可现在这节骨眼上,没了俸禄简直是雪上加霜。
铺子经营不善,本来就没有多少赚头,阮秋海现在正穷得闹心,一听阮明棠嫁给了庸郡王,便觉得没有巴结的必要,所以寿公公一行人是空着手离开的。

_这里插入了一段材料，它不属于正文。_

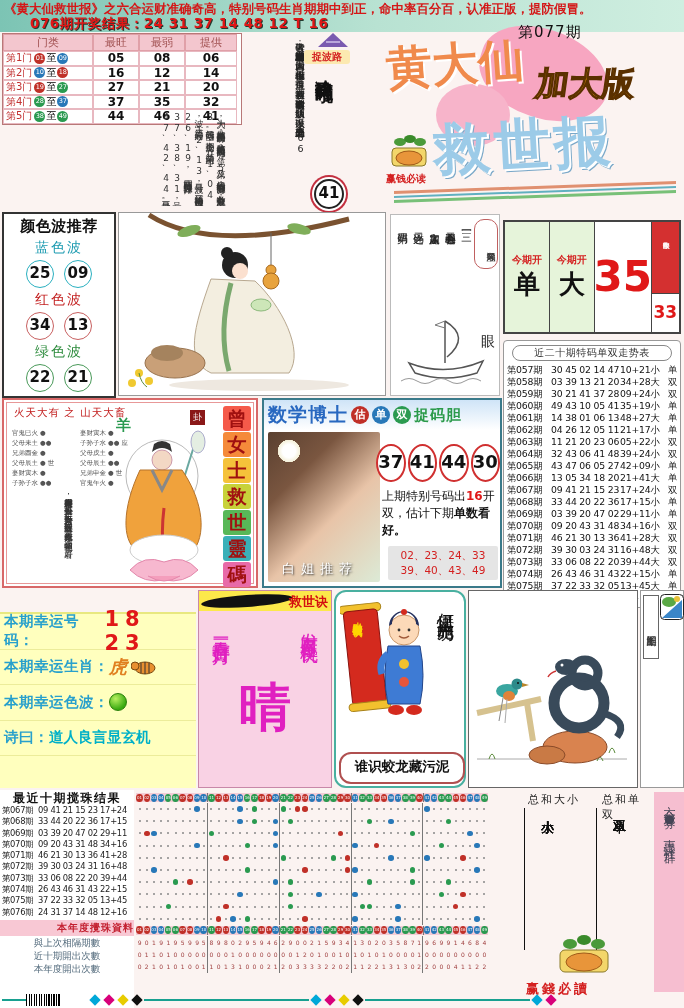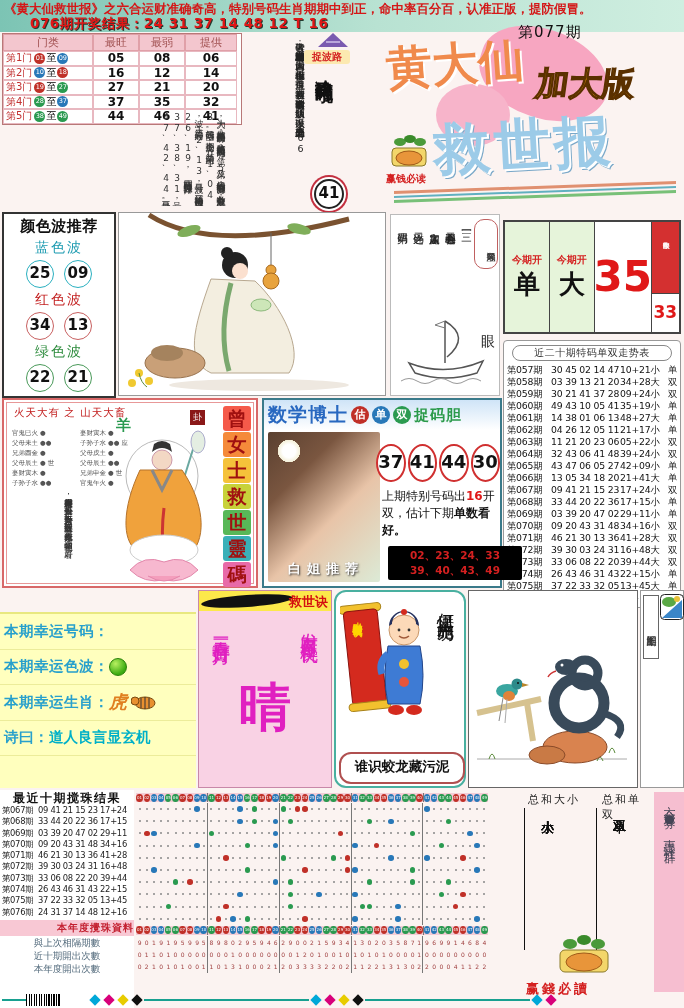--- a/index.html
+++ b/index.html
@@ -102,7 +102,7 @@
   .dr-ball{width:28px;height:34px;border:2px solid #d03030;border-radius:50%;text-align:center;font-size:18px;font-weight:bold;line-height:31px;color:#111;background:#fff}
   .dr-comment{position:absolute;left:118px;top:88px;width:116px;font-size:12px;color:#111;line-height:17px}
   .dr-hl{color:#e01818;font-weight:bold}
-  .dr-rec{position:absolute;left:124px;top:146px;width:110px;background:#000000;border-radius:2px;font-size:10.5px;color:#d42020;font-weight:bold;text-align:center;line-height:15px;padding:2px 12px}
+  .dr-rec{position:absolute;left:124px;top:146px;width:110px;background:#e5e5e5;border-radius:2px;font-size:10.5px;color:#d42020;font-weight:normal;text-align:center;line-height:15px;padding:2px 0}
 
   
   .lucky{left:0;top:612px;width:196px;height:176px;background:#ffffbe;border-top:2px solid #e8e880;box-sizing:border-box}

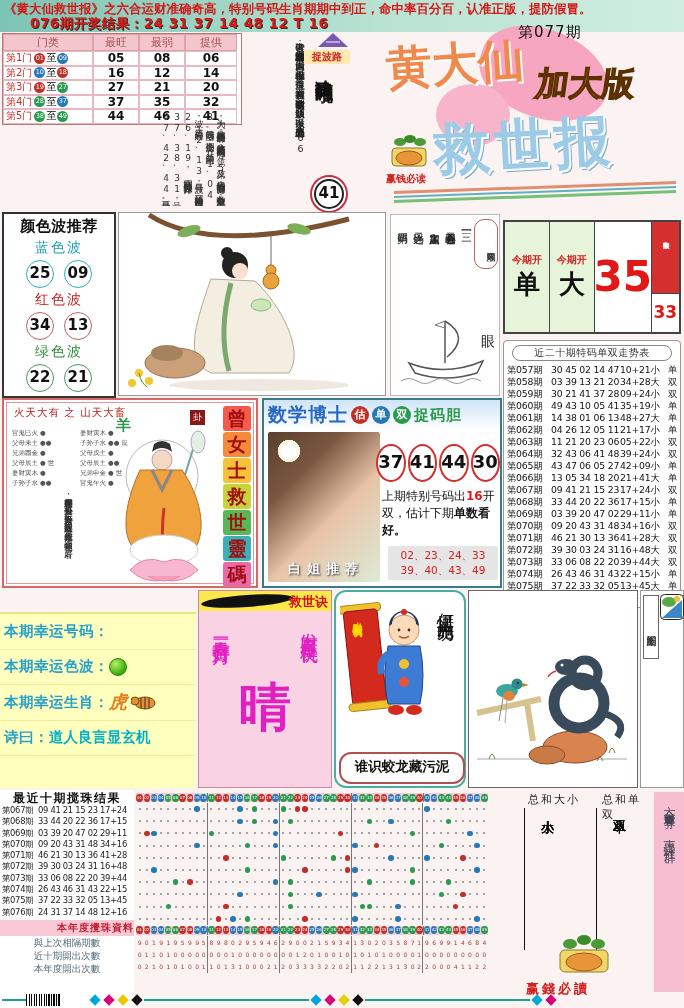--- a/index.html
+++ b/index.html
@@ -97,7 +97,7 @@
   .dr-t2{font-size:15px;font-weight:bold;color:#2a9a4a;letter-spacing:1px}
   .photo{position:absolute;left:4px;top:32px;width:112px;height:150px;background:linear-gradient(135deg,#5a4030 0%,#7a5640 28%,#e8c4a8 58%,#dcead6 100%);border-radius:2px}
   .photo-flower{position:absolute;left:8px;top:6px;width:26px;height:26px;background:radial-gradient(circle at 50% 50%,#fff 35%,#f4f0d8 60%,transparent 62%);border-radius:50%}
-  .sign{position:absolute;left:24px;top:160px;width:108px;color:#fff;font-size:13px;font-weight:bold;letter-spacing:6px;text-shadow:1px 1px 2px #333}
+  .sign{position:absolute;left:18px;top:160px;width:108px;color:#fff;font-size:13px;font-weight:normal;letter-spacing:6px;text-shadow:1px 1px 2px #333}
   .dr-balls{position:absolute;left:112px;top:44px;width:124px;display:flex;gap:2px}
   .dr-ball{width:28px;height:34px;border:2px solid #d03030;border-radius:50%;text-align:center;font-size:18px;font-weight:bold;line-height:31px;color:#111;background:#fff}
   .dr-comment{position:absolute;left:118px;top:88px;width:116px;font-size:12px;color:#111;line-height:17px}

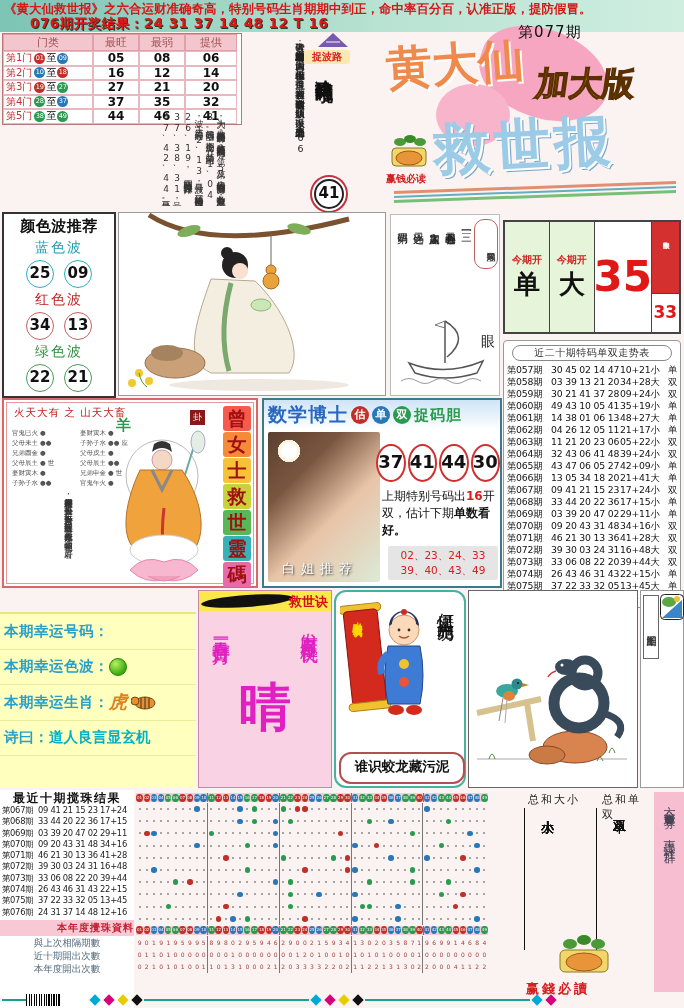--- a/index.html
+++ b/index.html
@@ -537,6 +537,7 @@
   <div class="abs lucky">
     <div class="lk-row">
       <span class="lk-lab">本期幸运号码：</span>
+      <span class="lk-v1">18 23</span>
     </div>
     <div class="lk-row">
       <span class="lk-lab">本期幸运色波：</span>

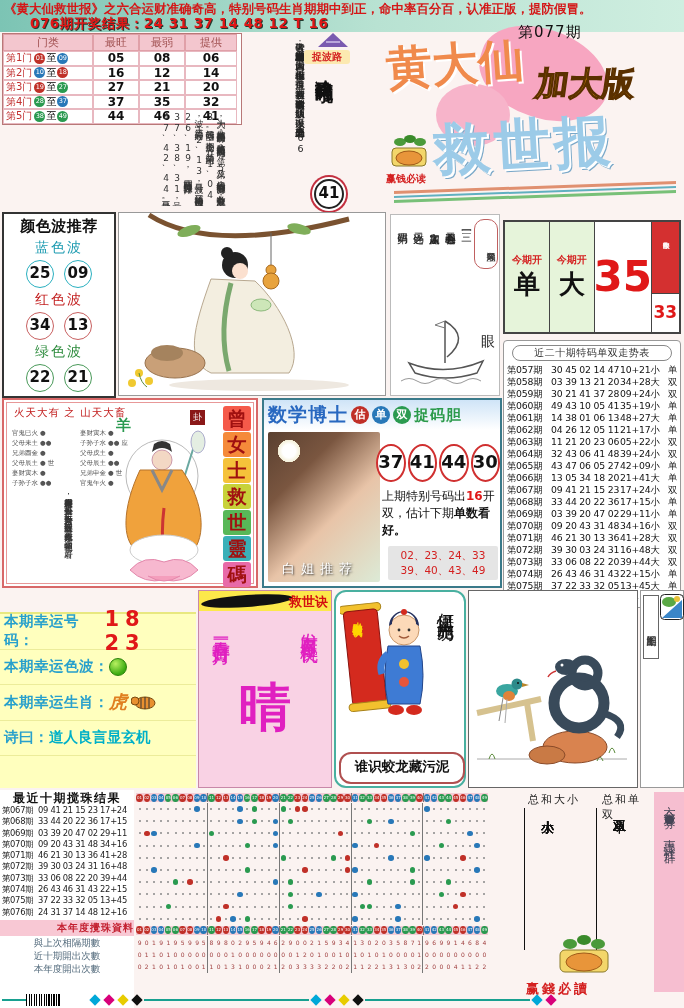--- a/index.html
+++ b/index.html
@@ -540,10 +540,6 @@
       <span class="lk-v1">18 23</span>
     </div>
     <div class="lk-row">
-      <span class="lk-lab">本期幸运色波：</span>
-      <span class="lk-ball"></span>
-    </div>
-    <div class="lk-row">
       <span class="lk-lab">本期幸运生肖：</span>
       <span class="lk-v2">虎</span>
       <svg width="26" height="18" viewBox="0 0 26 18">
@@ -553,6 +549,10 @@
           <line x1="14" y1="4" x2="14" y2="16" stroke="#333"></line>
           <line x1="18" y1="5" x2="18" y2="15" stroke="#333"></line>
       </svg>
+    </div>
+    <div class="lk-row">
+      <span class="lk-lab">本期幸运色波：</span>
+      <span class="lk-ball"></span>
     </div>
     <div class="lk-row">
       <span class="lk-lab">诗曰：</span>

“做人啊,有时候就是不能太抠门,瞧吧,人家寿公公就没有和你们说庸郡王现在也是庸亲王了?”
阮明棠漫不经心地拨了拨耳垂上的玉耳铛,“你们连这事都不知道,那自然也不知道庸亲王的亲王之位是我和皇上要来的。”
“庸亲王不受宠那是他的事。”
“他不受宠,但也不妨碍女儿这个准王妃受宠。”
阮明棠轻声笑了笑,“京城的野狗敢冲庸亲王吠,但我敢保证……”
阮明棠朝着还捂着脸在哭的阮映雪看去,“野狗见着我都得老老实实夹着尾巴…做人。”
带脑子的都听得懂阮明棠这话在影射谁。
“女儿很快就要嫁入庸亲王府成为王妃,女儿的嫁妆就辛苦父亲早日准备了。
我娘当年可是十里红妆嫁入阮家,娘又只有我一个女儿,女儿出嫁那日,父亲可别被同僚们指着鼻子骂贪墨亡妻的嫁妆。”
说完后,阮明棠露出一个累了的表情转身就走了。
黄氏一听到姜氏的嫁妆心咯噔跳了下,脱口道,“姜容华哪里还有什么嫁妆在?”
阮映雪更关心的是阮明棠说的庸郡王是庸亲王这事。
“爹,阮明棠说的话会是真的吗?女儿怎么有点听不懂,什么叫庸亲王的亲王之位是她和皇上要来的?”
阮映雪甚至顾不上挨了打还没有讨回来这个事,拽着阮秋海的衣袖连声追问。